Collaborative Text Translation with DotSUB

Claude AlmansiBy Claude Almansi
Editor, Accessibility Issues

In a discussion about Uwe Müller’s dissertation regarding open access journals (see abstract with download link) on the A2k (access to knowledge) mailing-list, Arif Jinha wrote that it would be great to translate it collaboratively into English. Great idea, especially for a  269-page long  dissertation.

The way Arif Jinha intends to  collaboratively translate scholarly texts is based on the hypothesis that if two specialists thoroughly know each other’s subject, specialist B, even if he does not know specialist A’s language, is able to better understand – and render in own his language – specialist A’s work on the basis of even a dubious computer translation than would a generic translator who masters both languages. However, generic bilingual translators could be of use for checking possible mistakes in details.

This is very true.
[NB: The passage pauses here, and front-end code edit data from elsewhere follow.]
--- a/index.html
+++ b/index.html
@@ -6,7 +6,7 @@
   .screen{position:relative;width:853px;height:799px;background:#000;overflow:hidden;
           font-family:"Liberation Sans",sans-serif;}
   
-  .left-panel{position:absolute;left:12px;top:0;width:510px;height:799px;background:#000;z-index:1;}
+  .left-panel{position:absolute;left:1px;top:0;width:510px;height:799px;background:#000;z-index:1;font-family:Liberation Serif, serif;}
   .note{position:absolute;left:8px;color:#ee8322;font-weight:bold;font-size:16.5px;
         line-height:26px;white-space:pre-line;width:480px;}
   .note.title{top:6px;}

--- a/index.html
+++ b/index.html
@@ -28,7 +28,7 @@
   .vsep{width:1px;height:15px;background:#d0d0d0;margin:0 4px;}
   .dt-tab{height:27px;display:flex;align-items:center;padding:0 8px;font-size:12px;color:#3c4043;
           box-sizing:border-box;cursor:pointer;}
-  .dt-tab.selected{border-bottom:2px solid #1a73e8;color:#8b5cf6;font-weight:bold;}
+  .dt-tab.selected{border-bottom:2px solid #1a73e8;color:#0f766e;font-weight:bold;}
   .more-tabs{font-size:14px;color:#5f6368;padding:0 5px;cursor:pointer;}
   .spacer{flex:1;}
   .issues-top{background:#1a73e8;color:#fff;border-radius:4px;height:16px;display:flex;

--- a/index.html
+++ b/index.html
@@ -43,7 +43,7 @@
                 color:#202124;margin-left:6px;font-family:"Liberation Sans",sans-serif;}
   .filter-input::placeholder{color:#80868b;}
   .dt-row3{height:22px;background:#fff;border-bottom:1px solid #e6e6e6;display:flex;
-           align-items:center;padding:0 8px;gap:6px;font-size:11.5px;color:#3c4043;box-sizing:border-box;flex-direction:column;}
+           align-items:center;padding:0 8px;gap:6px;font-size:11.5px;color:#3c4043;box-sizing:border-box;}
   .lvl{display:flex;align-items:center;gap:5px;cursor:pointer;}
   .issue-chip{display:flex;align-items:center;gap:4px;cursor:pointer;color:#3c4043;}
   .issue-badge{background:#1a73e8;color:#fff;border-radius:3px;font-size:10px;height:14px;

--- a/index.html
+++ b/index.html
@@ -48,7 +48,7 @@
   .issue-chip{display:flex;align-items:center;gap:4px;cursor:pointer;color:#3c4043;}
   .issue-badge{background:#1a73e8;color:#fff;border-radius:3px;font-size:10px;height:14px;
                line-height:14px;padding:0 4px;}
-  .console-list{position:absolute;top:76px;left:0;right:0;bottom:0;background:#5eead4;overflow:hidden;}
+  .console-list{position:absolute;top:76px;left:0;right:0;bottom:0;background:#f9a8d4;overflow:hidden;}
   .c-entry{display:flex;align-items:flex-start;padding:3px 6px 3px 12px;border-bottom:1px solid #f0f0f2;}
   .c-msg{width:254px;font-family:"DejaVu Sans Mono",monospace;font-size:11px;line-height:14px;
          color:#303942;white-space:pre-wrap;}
For instance, the best translation of a poem by Seferis into French was done by the French poet Yves Bonnefoy – who didn’t know Greek – on the basis of several English translations, in collaboration with Seferis who told him what he liked and disliked in these translations. And the same possibly extends to other fields of specialisation.
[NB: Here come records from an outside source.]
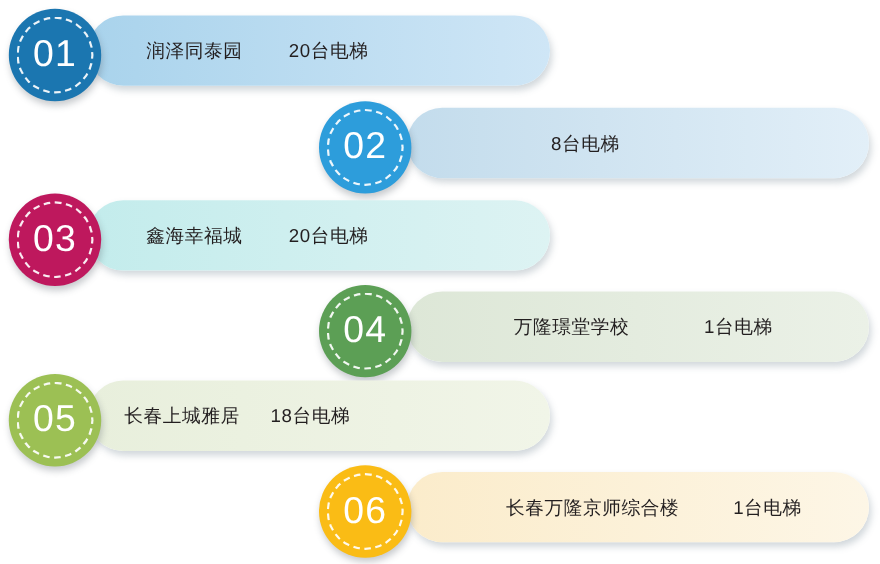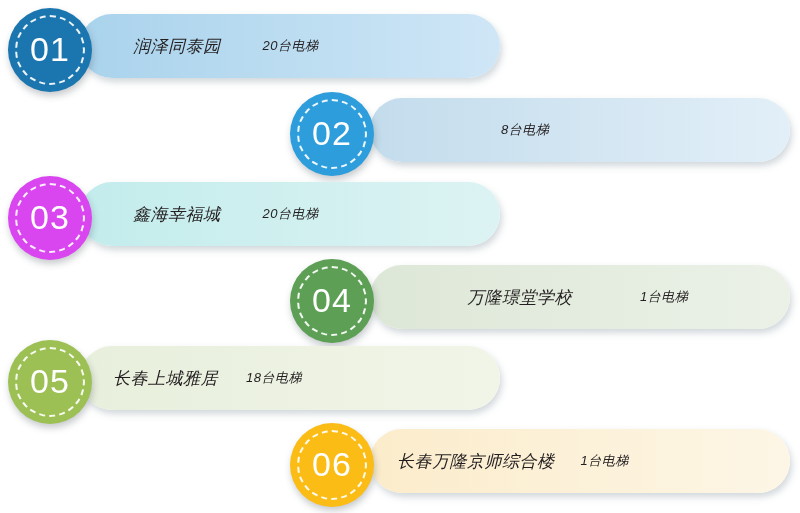--- a/index.html
+++ b/index.html
@@ -44,7 +44,6 @@
     display: flex;
     align-items: center;
     white-space: nowrap;
-    font-style: italic;
   }
 
   .bar-title {

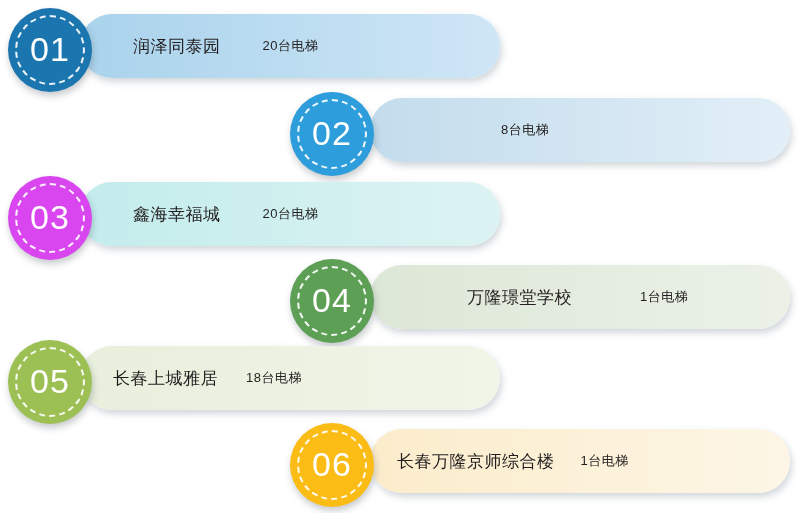--- a/index.html
+++ b/index.html
@@ -53,7 +53,7 @@
   }
 
   .bar-value {
-    font-size: 13px;
+    font-size: 17px;
     color: #231f20;
     letter-spacing: 0.5px;
   }

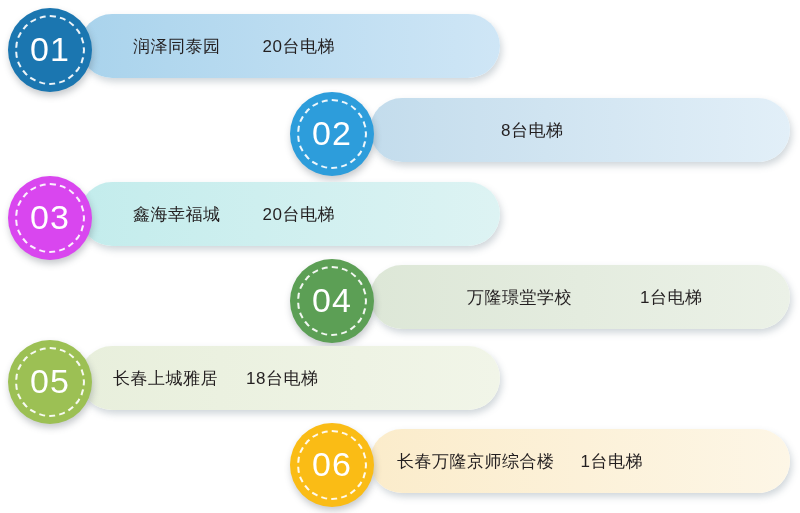--- a/index.html
+++ b/index.html
@@ -142,7 +142,7 @@
           <span class="bar-value" style="margin-left: 42px;">20台电梯</span>
         </div>
       </div>
-      <div class="badge" style="background: #d946ef;">
+      <div class="badge" style="background: #be185d;">
         <span class="badge-ring"></span>
         <span class="badge-num">03</span>
       </div>

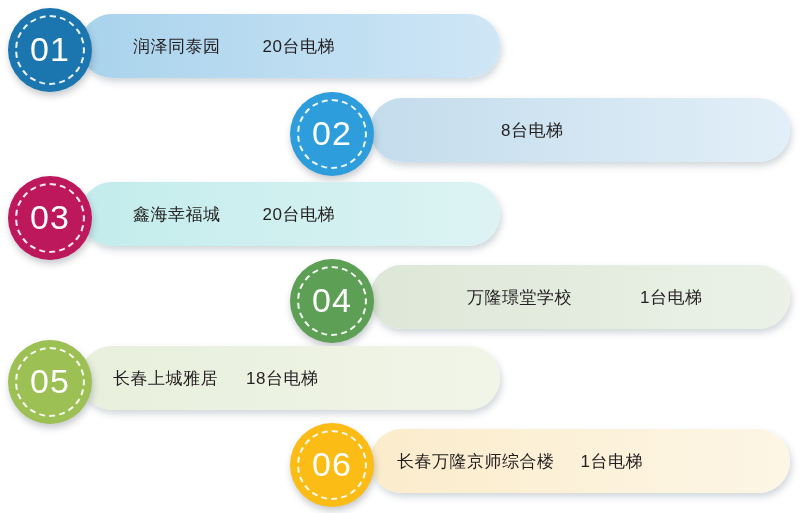--- a/index.html
+++ b/index.html
@@ -173,7 +173,7 @@
     </div>
     <div class="row right row6">
       <div class="bar" style="background: linear-gradient(90deg, rgb(251, 236, 203) 0%, rgb(253, 246, 230) 100%);">
-        <div class="bar-inner" style="margin-left: 27px;">
+        <div class="bar-inner" style="margin-left: 90px; gap: 23px;">
           <span class="bar-title">长春万隆京师综合楼</span>
           <span class="bar-value" style="margin-left: 26px;">1台电梯</span>
         </div>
Collaborative Text Translation Tools

However, being just a generic translator, I have to  translate the other way round, from the small end as it were. So Arif Jinha’s suggestion got me thinking about collaborative translation tools. There are such tools for software, like Pootle, for instance, which split the interface into short strings presented in a table: a volunteer starts translating some, then another volunteer goes on. You can navigate by untranslated and “fuzzy” strings.

  • Problem 1: the strings are presented by alphabetical order, with only some coded indications of where the strings come from, and it takes some time to start understanding them. And one-word strings can be tricky: is “post” a noun or a verb, and if a verb, should we use the infinitive or the imperative, and if the imperative, the polite or the familiar form (in languages where both exist)?
  • Problem 2, you need a server on which to install this kind of tool.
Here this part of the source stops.